Grana Padano, plan for growth but no more production peaks like in 2025
The assembly of Italy's leading PDO updated the production plan with the aim of 'slowing down exaggerations' and curbing the fall in prices
More production but without excesses and avoiding the peaks of late 2025, to maintain the value created over the years. This is the strategy pursued by the Consortium of Grana Padano - the first Italian PDO with a production value of over 2.18 billion euro,of which more than half is destined for export - and reaffirmed at the Assembly on 18 December, which recorded an overall consumption trend "in line with forecasts" and "much better performance than expected" for turnover.
"Grana Padano production compared to 2024 will also grow significantly in 2026, but the peaks in the second half of 2025 must be prevented," the Consortium announced in a note. In order to achieve this goal, "the General Assembly of the Protection Consortium has, extraordinarily and only for 2026, updated the production plan, a tool that for more than 20 years has favoured the success in Italy and abroad of the most consumed PDO cheese in the world".

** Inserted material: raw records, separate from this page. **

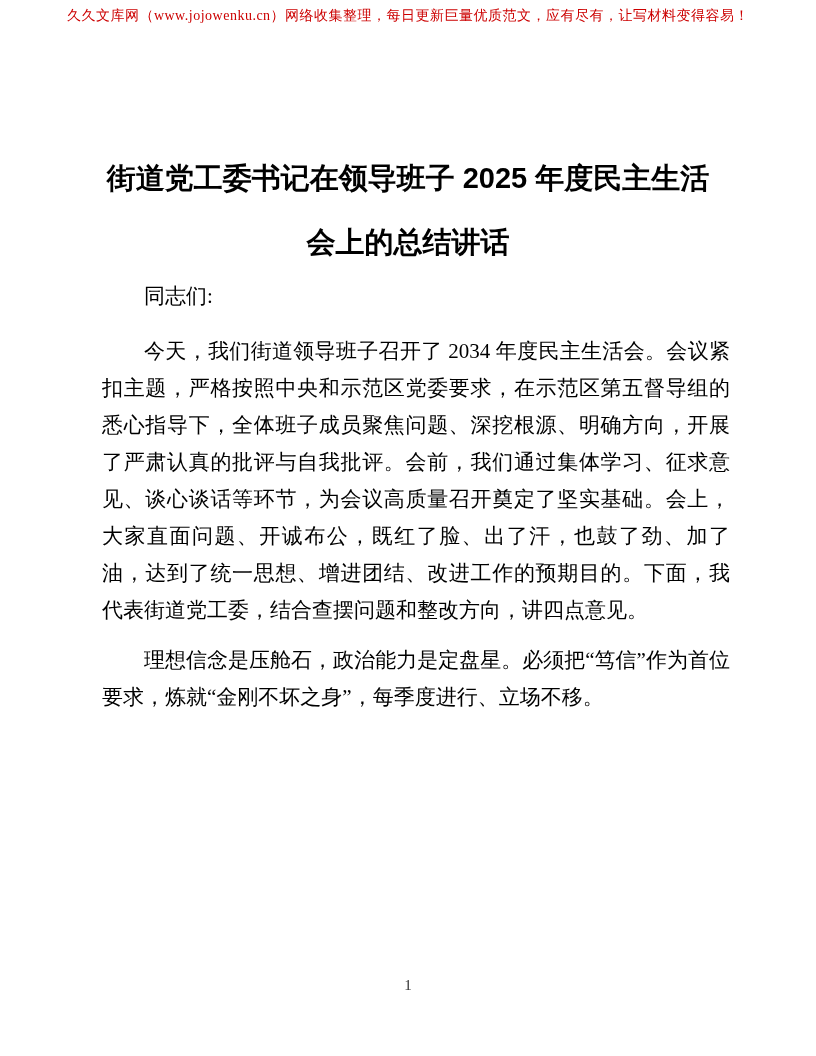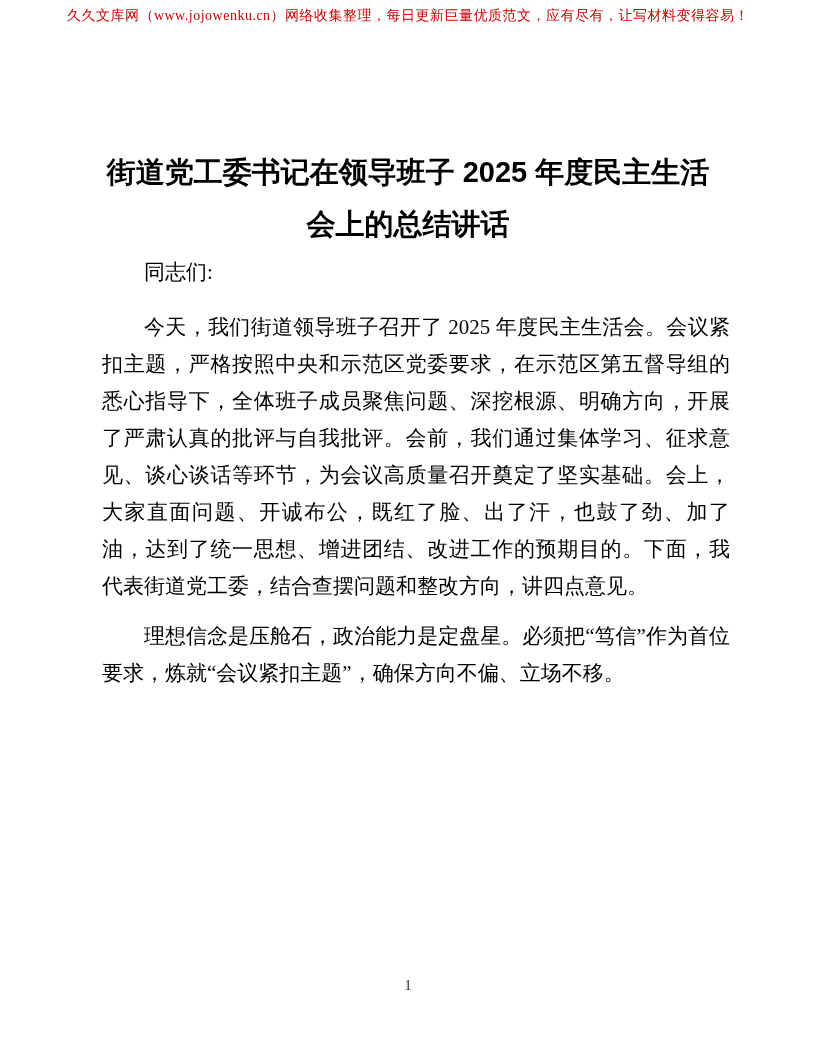"街道党工委书记在领导班子 2025 年度民主生活会上的总结讲话" .doc-title { line-height: 52px -> 64px }
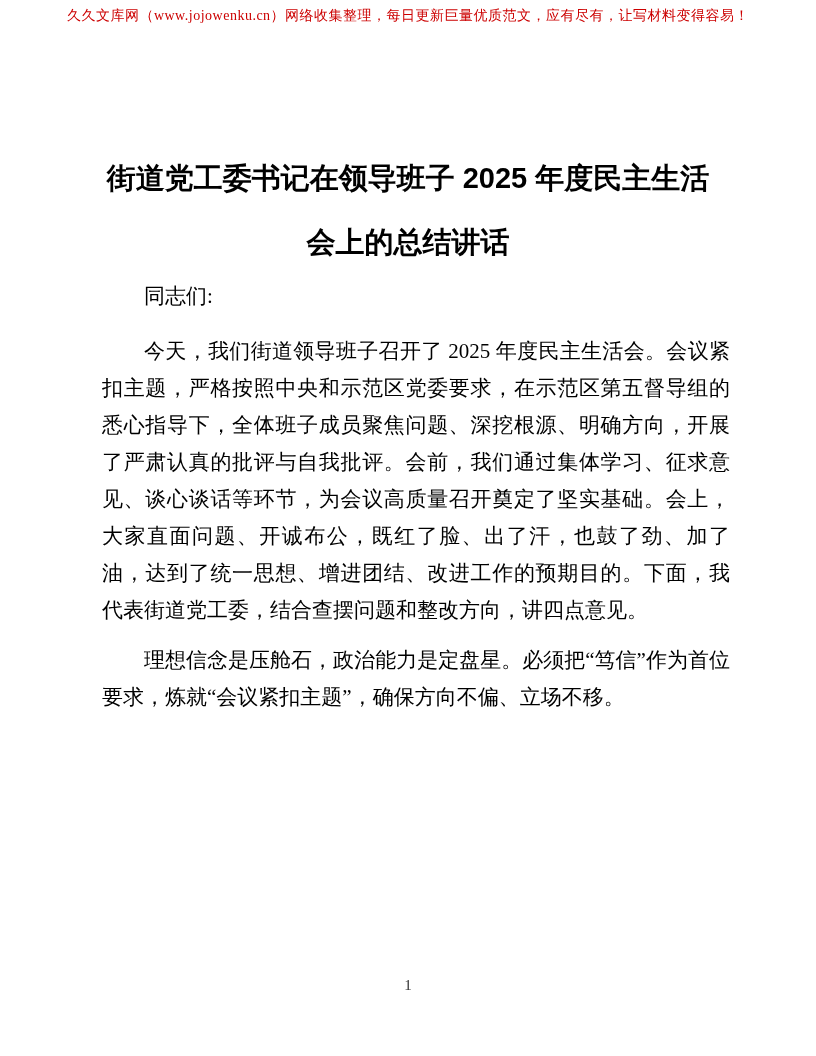"今天，我们街道领导班子召开了 2025" p.para { text: 2025 -> 2034 }
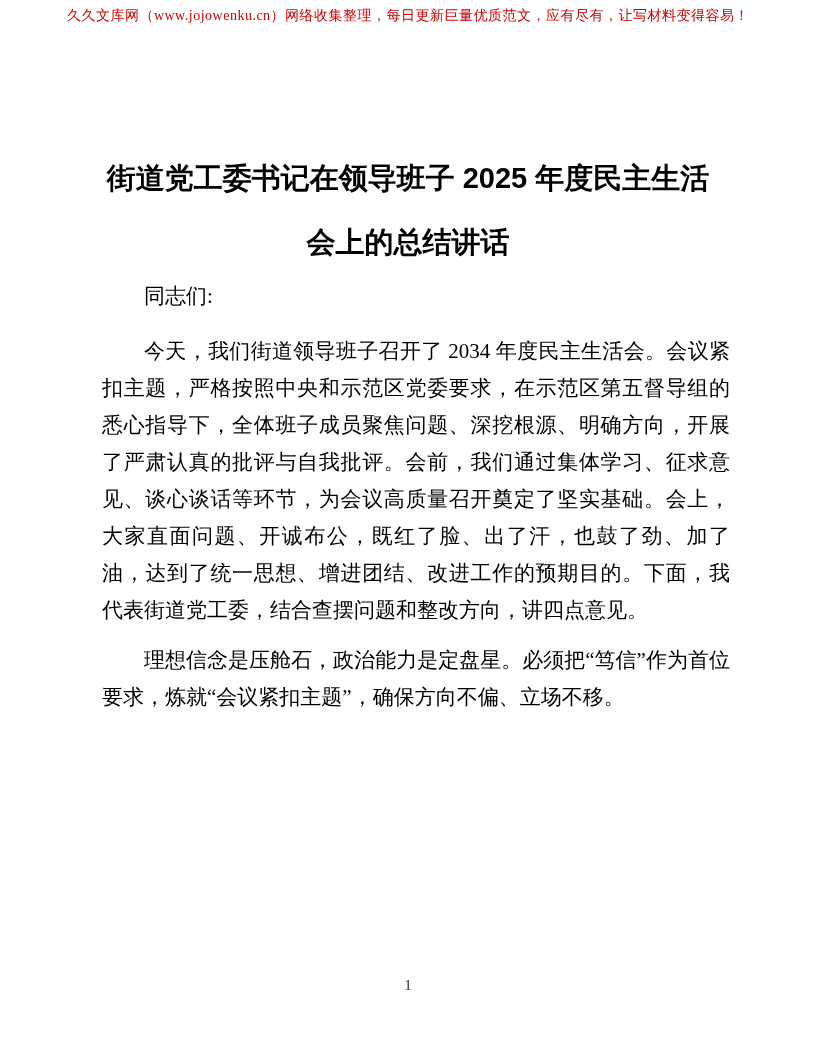"理想信念是压舱石，政治能力是定盘星。必须把“笃信”作为首位要求，炼就“会议紧扣主" p.para { text: 会议紧扣主题”，确保方向不偏 -> 金刚不坏之身”，每季度进行 }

"The strategic plan," said the general manager Stefano Berni, "hits the targets for growth in quantities and even does better than the turnover forecasts. But at the heart of the meeting was the discussion on the 8% production surplus accrued in 2025. "It is absolutely unusual, it only happened in the last thirty years in 2005," the CEO emphasised, "and it needs to be managed so that it does not repeat itself so conspicuously in 2026.
What pushed milk production towards Grana Padano wasthe combination of the profitability of processing into the leading PDO cheese and the low spot milk price last summer. Thus, while the first half of 2025 was substantially in line with forecasts, the second one even quadrupled them.
"The General Assembly therefore resolved on the measures connected to the Production Plan, so that in 2026 Grana Padano would continue to grow, but not as markedly as in 2025," Berni explained. "Therefore, a multiplier to grow on the costs that the production plan attributes to production above quota was adopted. This tool will result in a slowdown of exaggerations''. The desired target is a 3% growth, and in any case a +1% increase in production has been granted to all dairies that request it.